## WHAT IS EXPECTED
Ignoring every picture, return the lines of the listing below word for word, from the line that holds "border-radius: 7px ->" through the line that holds "margin-left: 15px ->".

## PROVIDED MATERIAL
********************
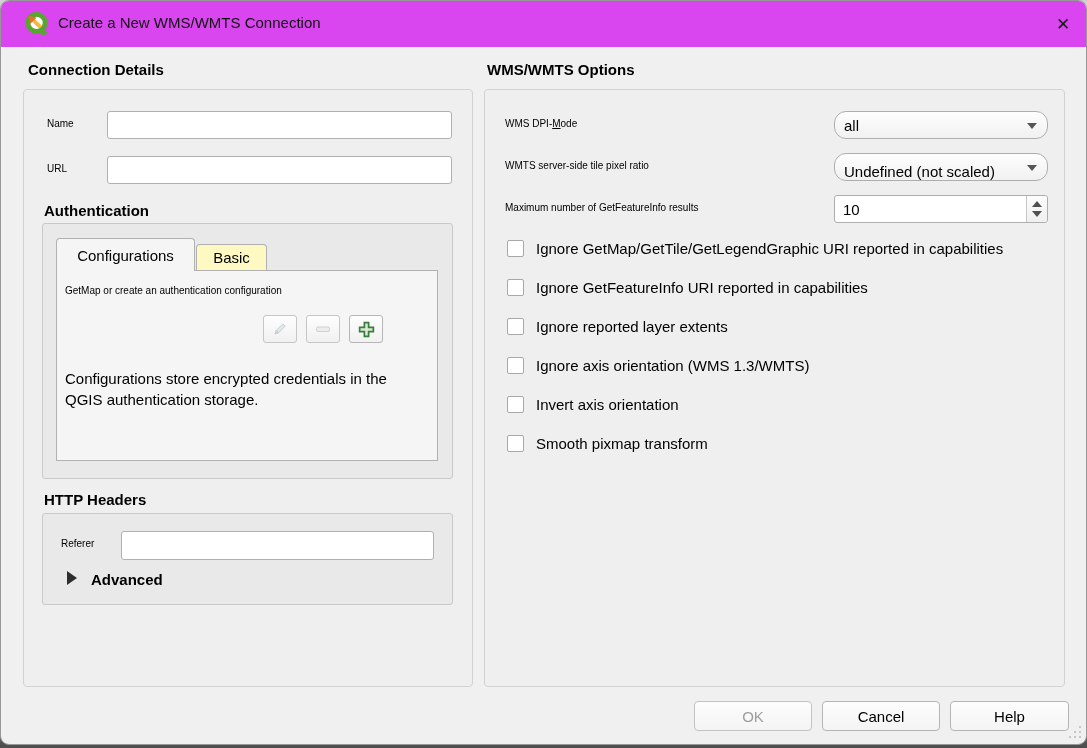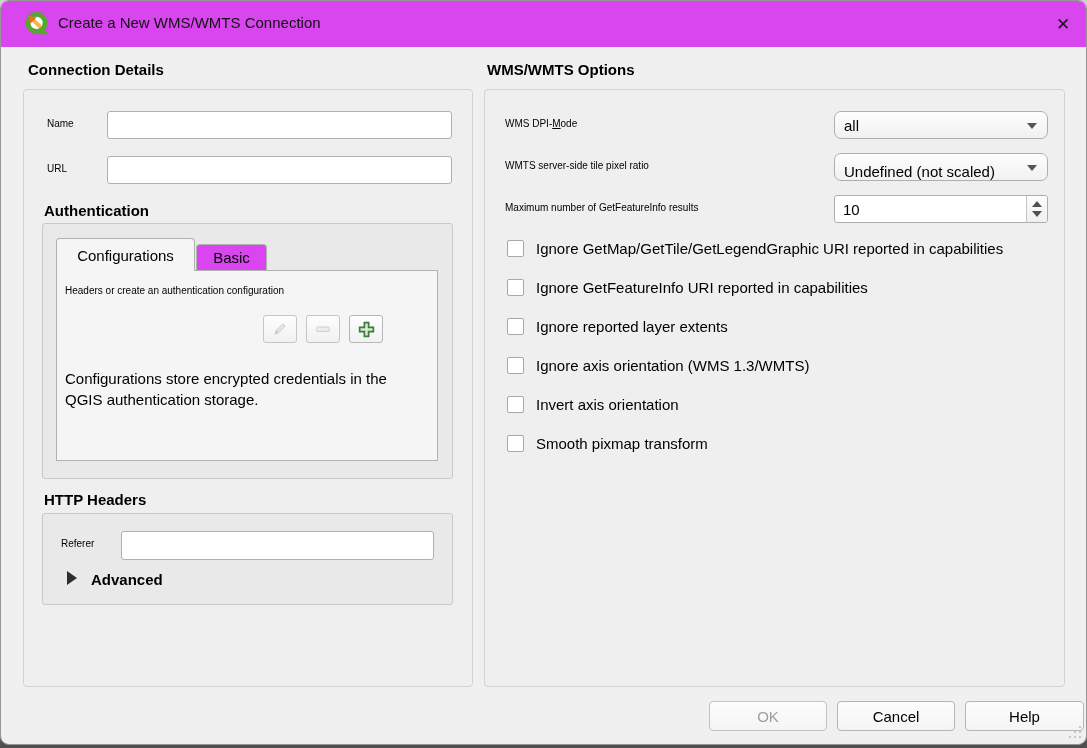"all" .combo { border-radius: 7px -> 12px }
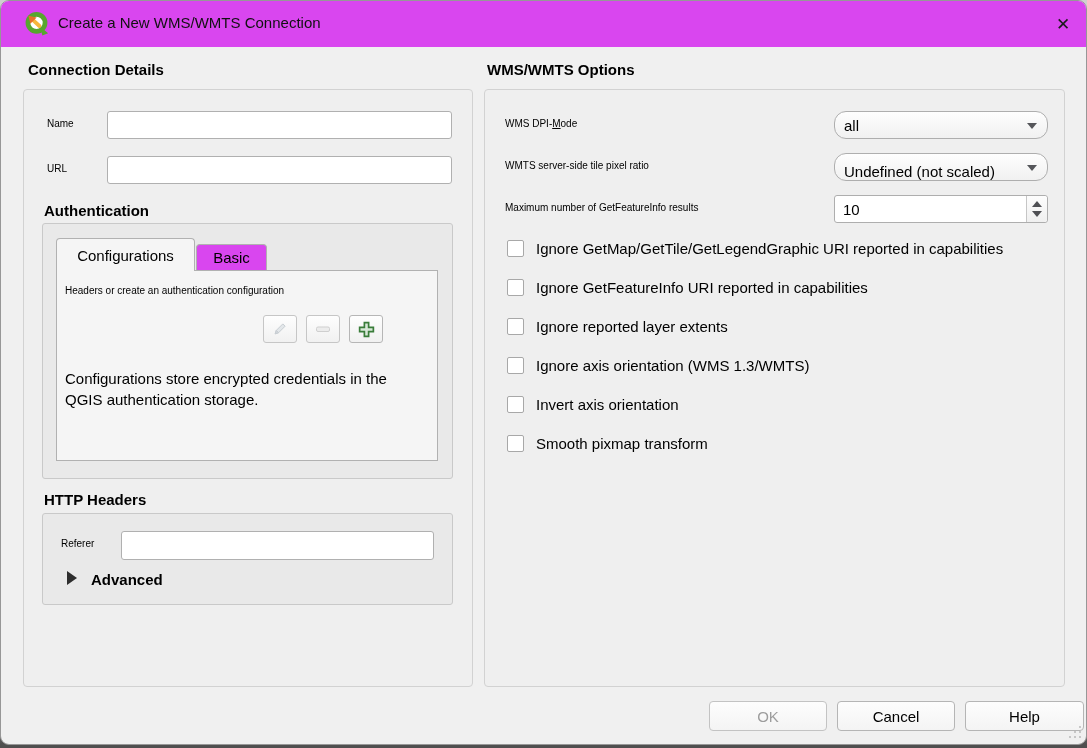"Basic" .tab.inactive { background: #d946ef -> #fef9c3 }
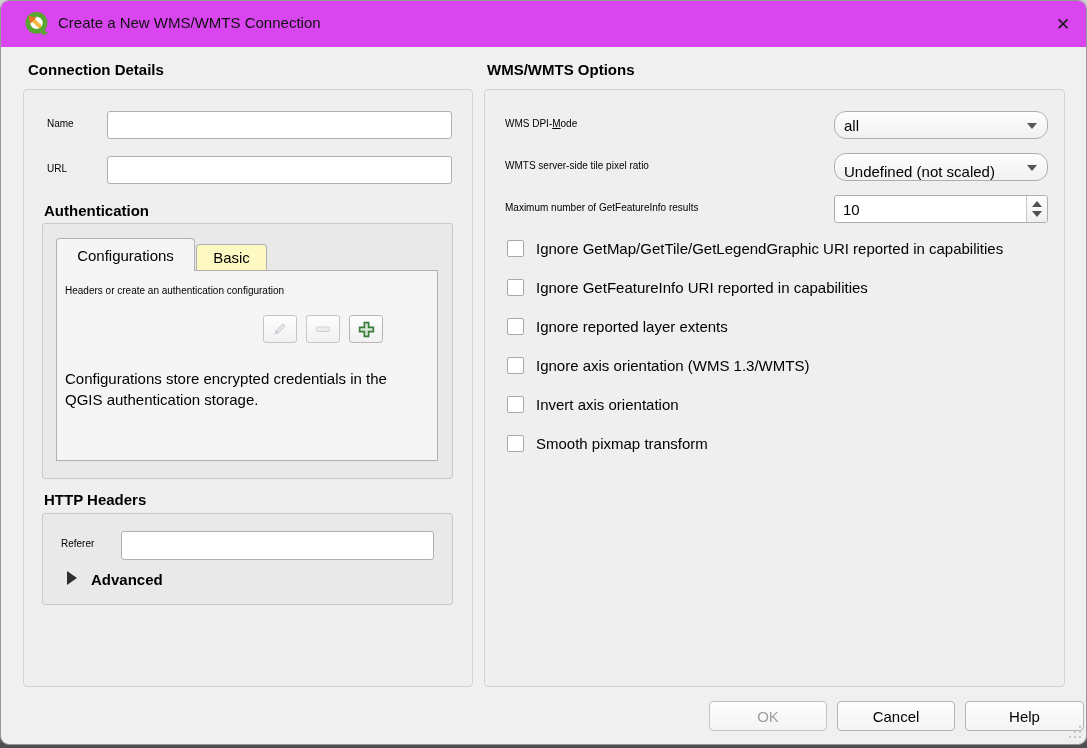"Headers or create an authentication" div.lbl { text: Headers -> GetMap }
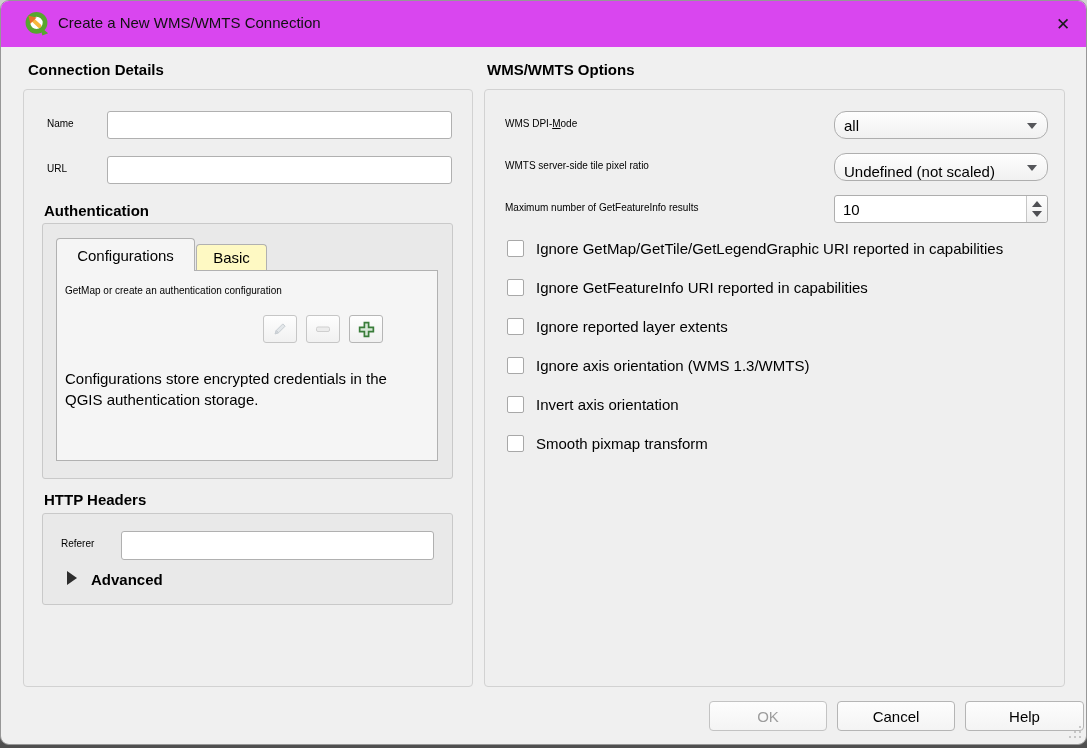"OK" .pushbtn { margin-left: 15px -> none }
********************
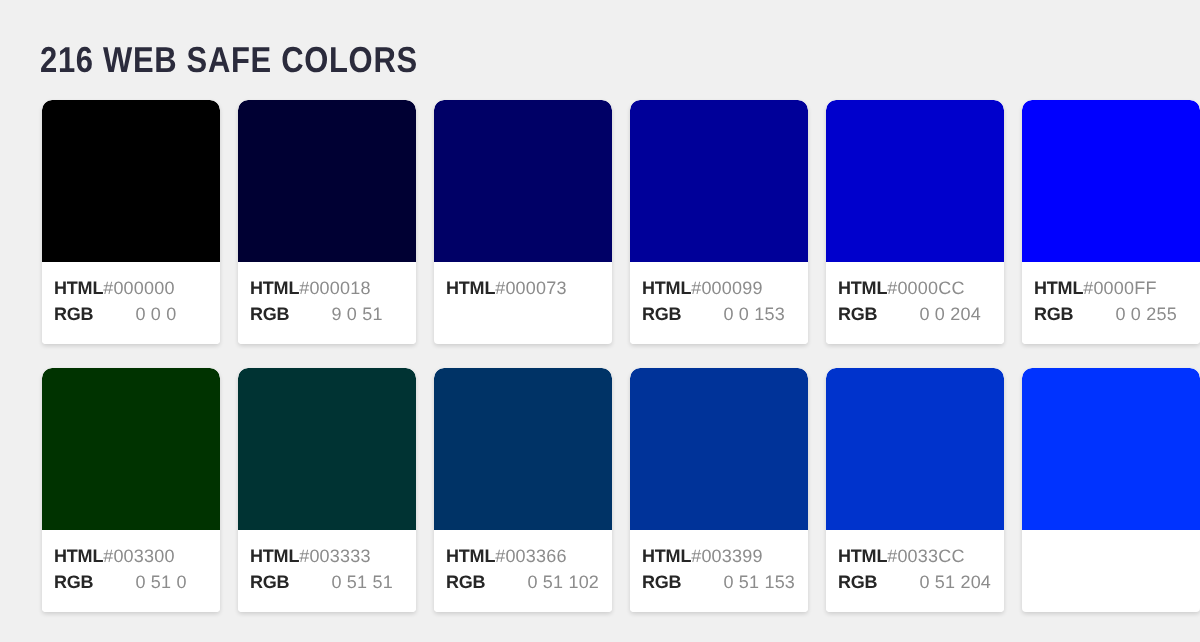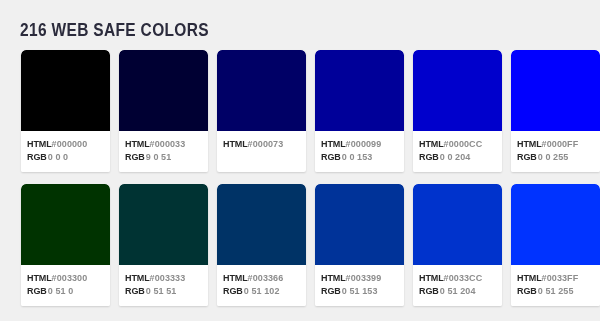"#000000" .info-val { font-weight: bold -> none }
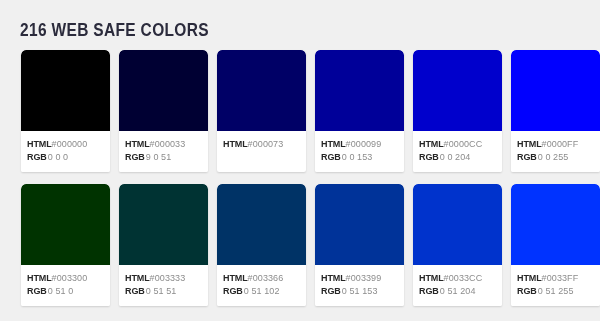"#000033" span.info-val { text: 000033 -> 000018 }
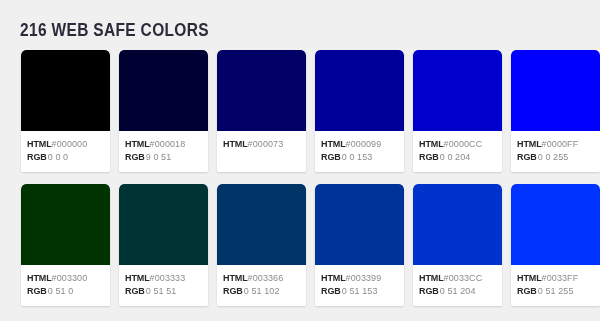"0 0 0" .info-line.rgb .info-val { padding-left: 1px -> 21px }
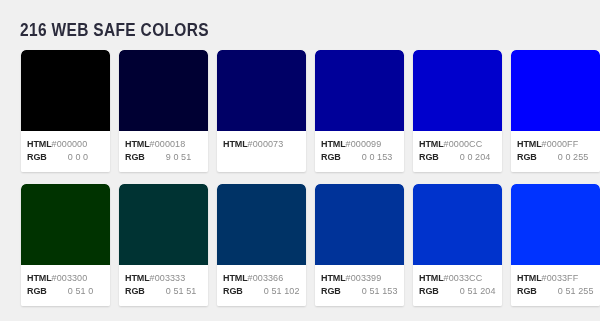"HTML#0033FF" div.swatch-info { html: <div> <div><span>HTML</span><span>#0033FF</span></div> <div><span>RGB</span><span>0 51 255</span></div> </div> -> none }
********************
## OUTPUT
"all" .combo { border-radius: 7px -> 12px }
"Basic" .tab.inactive { background: #d946ef -> #fef9c3 }
"Headers or create an authentication" div.lbl { text: Headers -> GetMap }
"OK" .pushbtn { margin-left: 15px -> none }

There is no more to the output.